5 th amendment, due process of law 14 th amendment, equal protection under the laws 1 st amendment, freedom of speech, infliction of emotional distress. Quid pro quo, hostile environment, interference, intimidation, Retaliation, coercion.

MALTREATMENT

46. Incident Reports from the year 2019 to present illustrate the underpinnings of 24 CFR §100.600, quid pro quo harassment, hostile environment. These reports are created by Agent unbeknownst to intended tenants. It keeps secret files in which residents are encouraged to report on their neighbors. These covert files come to life in court proceedings and are used against tenants. Then there are the one-line description Violation Notices which are used extensively.

47. At the very least, that is a privacy violation under the First, a negation of the requirement of due process as they are employed in the courts, of the fifth amendment and abridging the privileges and immunities guaranteed to citizens of the fourteenth Amendment, then 24 CFR §100.600, quid pro quo harassment, hostile environment, 42 USC §3617, Interference, Coercion, or Intimidation, also 42 USC § 12203. Prohibition against retaliation, state law Title 5 §4633.1.2 Prohibition against retaliation or coercion. She is harassed, maltreated at will. The maltreatment will not stop until the court intervenes.

COUNT FIVE

5 th amendment, due process of law 14 th amendment, equal protection under the laws 1 st amendment, freedom of speech, the right to assemble Quid pro quo, hostile environment, interference, intimidation, retaliation, coercion.

THE SECOND EVICTION

48. Taking advantage of Tenant’s hearing disability, they entered her apartment while she lay sleeping and took pictures of her apartment knowing she would not hear the noise is a flagrant privacy violation under the first amendment. Agent was retaliating because Saint Pierre sought out this very Court to demand her rights; there is the fourth amendment, the right of the people to be secure in their persons, houses . . ; and a negation of the requirement of due process of the fifth amendment and abridging the privileges and immunities guaranteed to citizens of the fourteenth Amendment, then 24 CFR §100.600, quid pro quo harassment, hostile environment, 42 USC §3617, Interference, Coercion, or Intimidation, also 42 USC § 12203. Prohibition against retaliation, state law Title 5 §4633.1.2 Prohibition against retaliation or coercion.

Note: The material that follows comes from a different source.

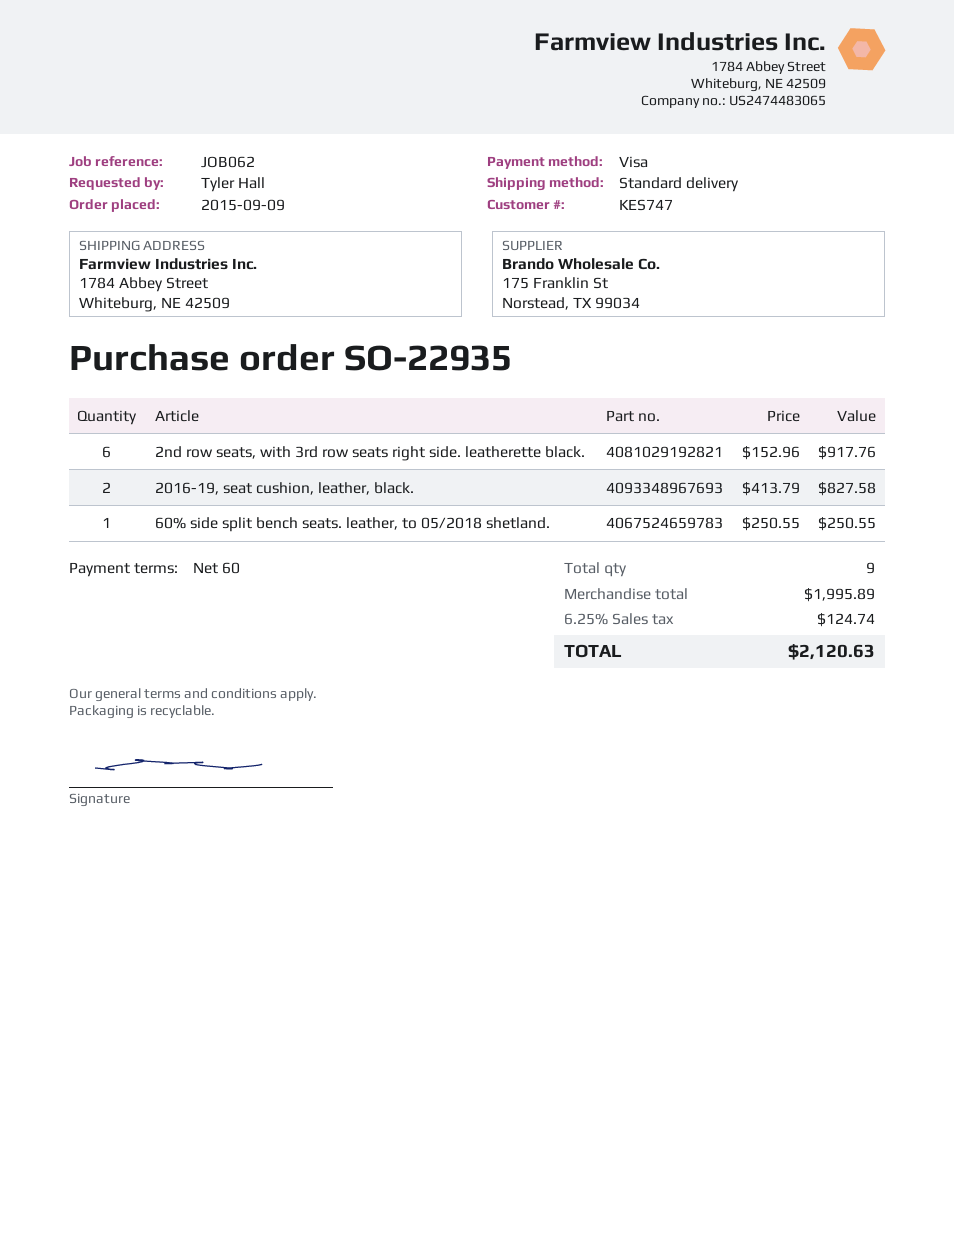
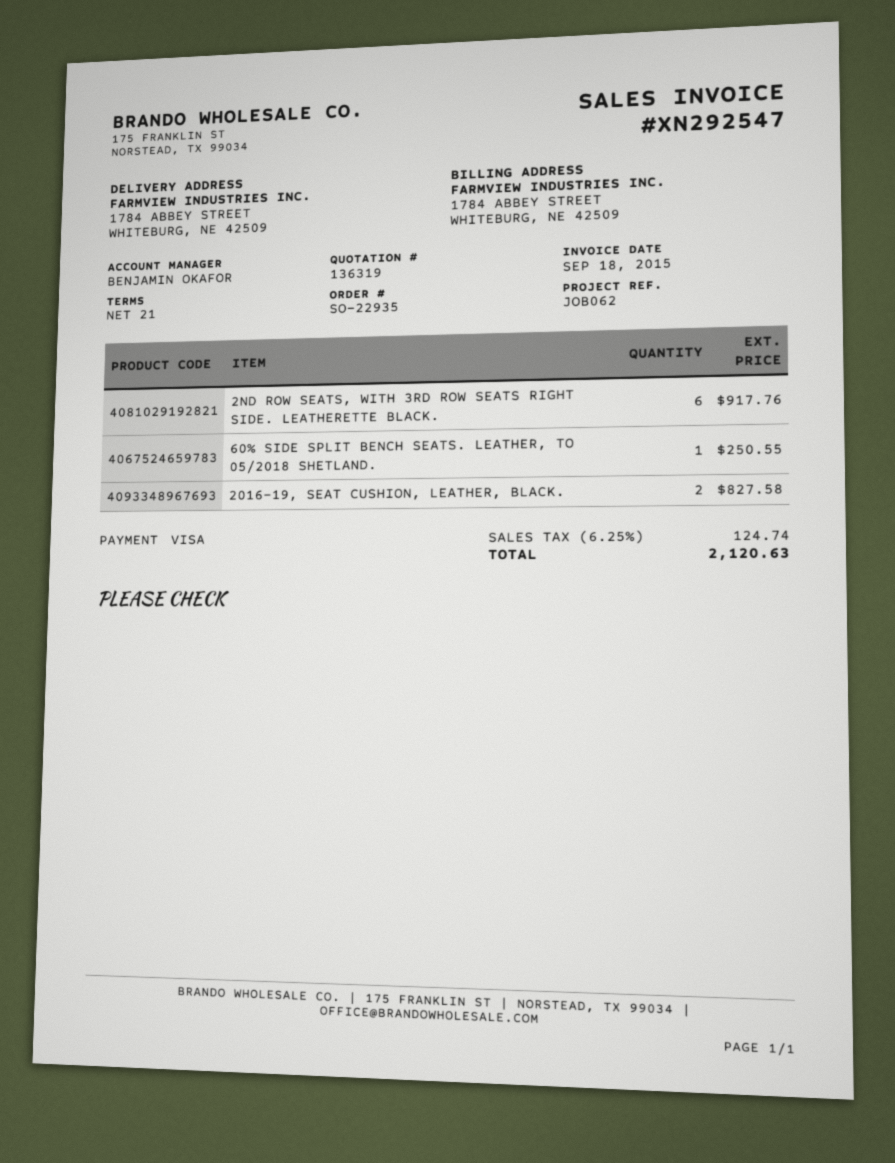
payment terms: 60 days -> 21 days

49. One of the complaints in the FED action, is that Tenant had refused Agent entry for yearly inspection. Manager Rivera and Resident Services Coordinator were to accompany the inspector, and Tenant was to step out of her apartment during inspection, 24 CFR subtitle A §5.705, Uniform Physical Inspection Requirements. The inspector was the only one needed. Agent purposely created situations to harass and intimidate tenants, 42 USC § 3617 Interference, Coercion, or Intimidation, 42 USC § 12203. Prohibition against retaliation.

COUNT SIX

5 th amendment, due process of law 14 th amendment, equal protection under the laws Breach of lease, warranty of habitability, Unfulfilled expectations, assurance of performance denied.

MOLD

50. Tenant is allergic to mold, has had several mold reactions requiring emergency hospitalization since move-in to Northfield Green and takes a myriad of drugs to alleviate the damage being done to her body. Landlord and its agent have been informed numerous times of the mold problem. They deny its existence, or recently, dismiss it, wipe the furniture with a water and vinegar solution also pass a hepa filter vacuum around. Tenant has been left to her own paltry devices, has expended money, on 3 hepa filter air purifiers, a dehumidifier, and an air quality assessment of her apartment, washed down the side of the building, shoveled snow away from the building, 24 CFR § 884.118 Responsibilities of the owner.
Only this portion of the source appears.